Ethnomusicologist of Eastern European Jewish music
Born in Ukraine in 1892, Moisei Beregovski listened very early to religious music through his father, who taught in a Jewish music school in Kiev, and who was a ba’al kore (in charge of biblical cantillation of the Torah) in the synagogue.
In 1905, when he was 13 years old, Moisei went to Kiev to study music theory and cello. Between 1915 and 1920, he learned composition in the Kiev Conservatory with Boleslav Yavorski, and from 1922 with Maksimilyan Steynberg. At the same time he taught in several Jewish schools between 1916 et 1922, and led the chorus of Kiev Society for Jewish Music.
In 1917, he was hired to analyse and catalogue the audio recordings from the second ethnographic expedition of Shalom An-ski. In 1919, he created and led the musical division of the Jewish Kultur-Lige (group of social and cultural organisations for the promotion of Yiddish culture) in Kiev, until its closure in 1921.

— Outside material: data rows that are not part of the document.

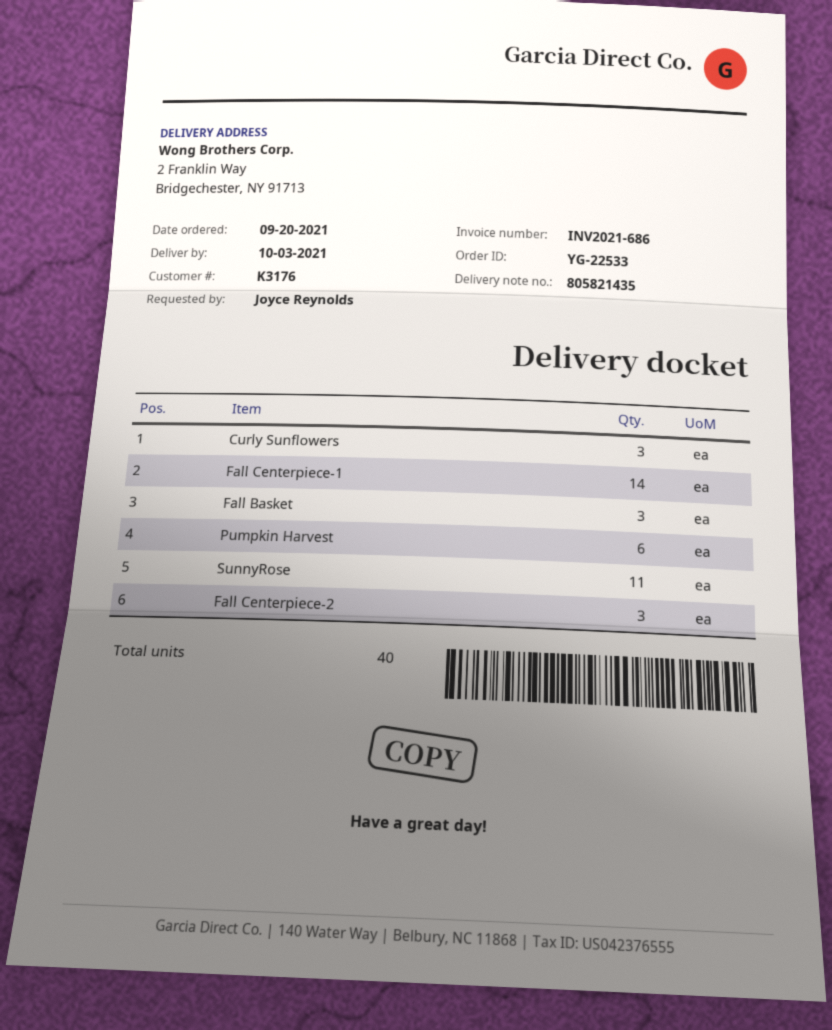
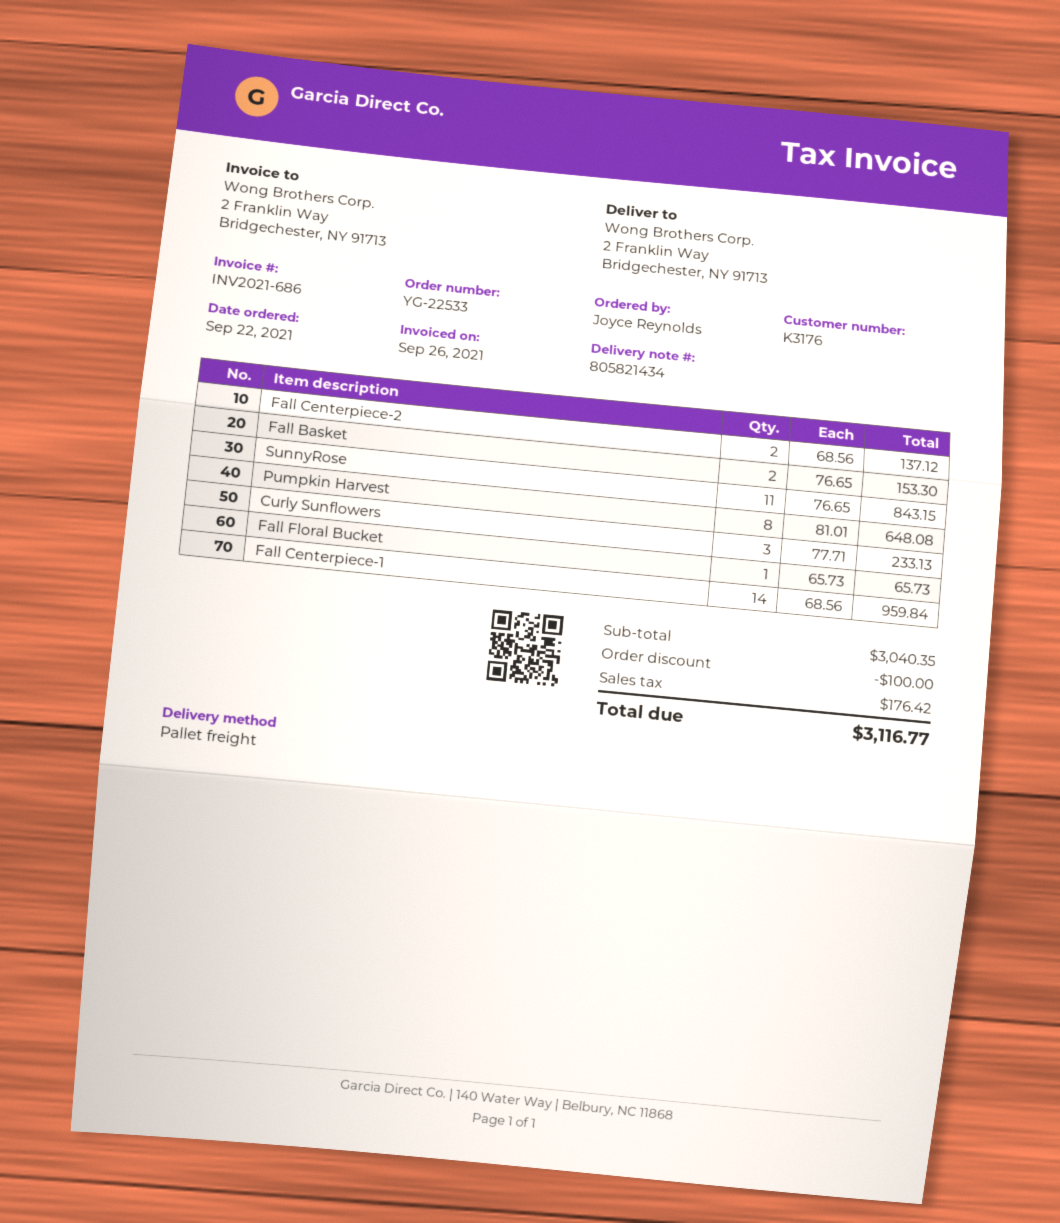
order date: 2021-09-20 -> 2021-09-22
delivery note number: 805821435 -> 805821434
Fall Basket: 3 -> 2
Pumpkin Harvest: 6 -> 8
Fall Centerpiece-2: 3 -> 2
Fall Floral Bucket: none -> 1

According to the Encyclopedia Judaica, and the website of the YIVO, Beregovski headed the Cabinet for Jewish Musical Folklore in the ethnographic section of the Institute of Jewish Proletarian Culture in Kiev between 1930 et 1948. This information is however questioned by the musicologist Joachim Braun in his book Jews and Jewish Elements in Soviet Music (1978). Referring to an autobiograph manuscript by Beregovski, Braun affirms that the latter headed the Cabinet for Jewish Musical Folklore until 1936, then worked in the Folk Department of the Kiev Conservatory, and then headed the division of folk music in the department of Jewish culture in the Ukrainian Academy of Science from 1941 to 1949.
Nevertheless, in 1946, Beregovski possessed a collection of nearly 7000 ethnographic documents, comprising manuscripts and recordings of the Kultur-Lige, An-ski, Engel and Kisselgof, as well as his own field recordings (he collected over 2000 recordings on 700 wax cylinders during his expeditions in Kiev, Odessa, Nikolaev, Dnepropetrovsk, Zaporozh’e, Vinnitsa, and in Galicia).
In 1949, the department of Jewish culture was closed, Beregovski was arrested and sent to Tayshet, administrative center of the Gulag, where he would remain from 1951 to 1955.
In 1956, he was “rehabilitated” and returned to Kiev where he would die on August 12, 1961.
From the 1930s to the 1950s, Beregovski prepared for publication a five-volume anthology of Jewish folklore based on his fieldwork.
The 1st volume, Jewish Workers’ and Revolutionary Songs was published in 1934 ; the 2nd volume, Jewish Lyrical and Family Songs, was complete and set to print in 1938, but never got published. (Beregovski’s personal proofs of this volume were found at the YIVO Institute for Jewish Research in New York in 1981). This volume includes a long introduction by Beregovski, where he argues that “there is nothing uniform about “so-called” Jewish folk music in its content, themes, and expression”. The 3rd volume, Jewish Instrumental Folk Music was published at first in a reduced version in 1987 by Max Goldin, and published again in English in 2001 by Max Slobin ; the 4th volume is about Jewish Tunes without Words, or niggunim  ; the 5th volume deals with Jewish Folk Theater Performances and Purim-shpiln [incomplete version, 2001]).
Contrary to the theories of Abraham Zvi Idelsohn and Lazare Saminsky, searching for an original Jewish music, Beregovski promoted the idea that “borrowed elements” from Diaspora culture were voluntarily transformed and incorporated into Jewish folk music. In his view, “borrowed elements” were not foreign additions, but changes that were adopted and developed from a uniquely Jewish perspective.
Beregovski’s contributions constitute the cornerstone of all serious study of East European vernacular musical traditions.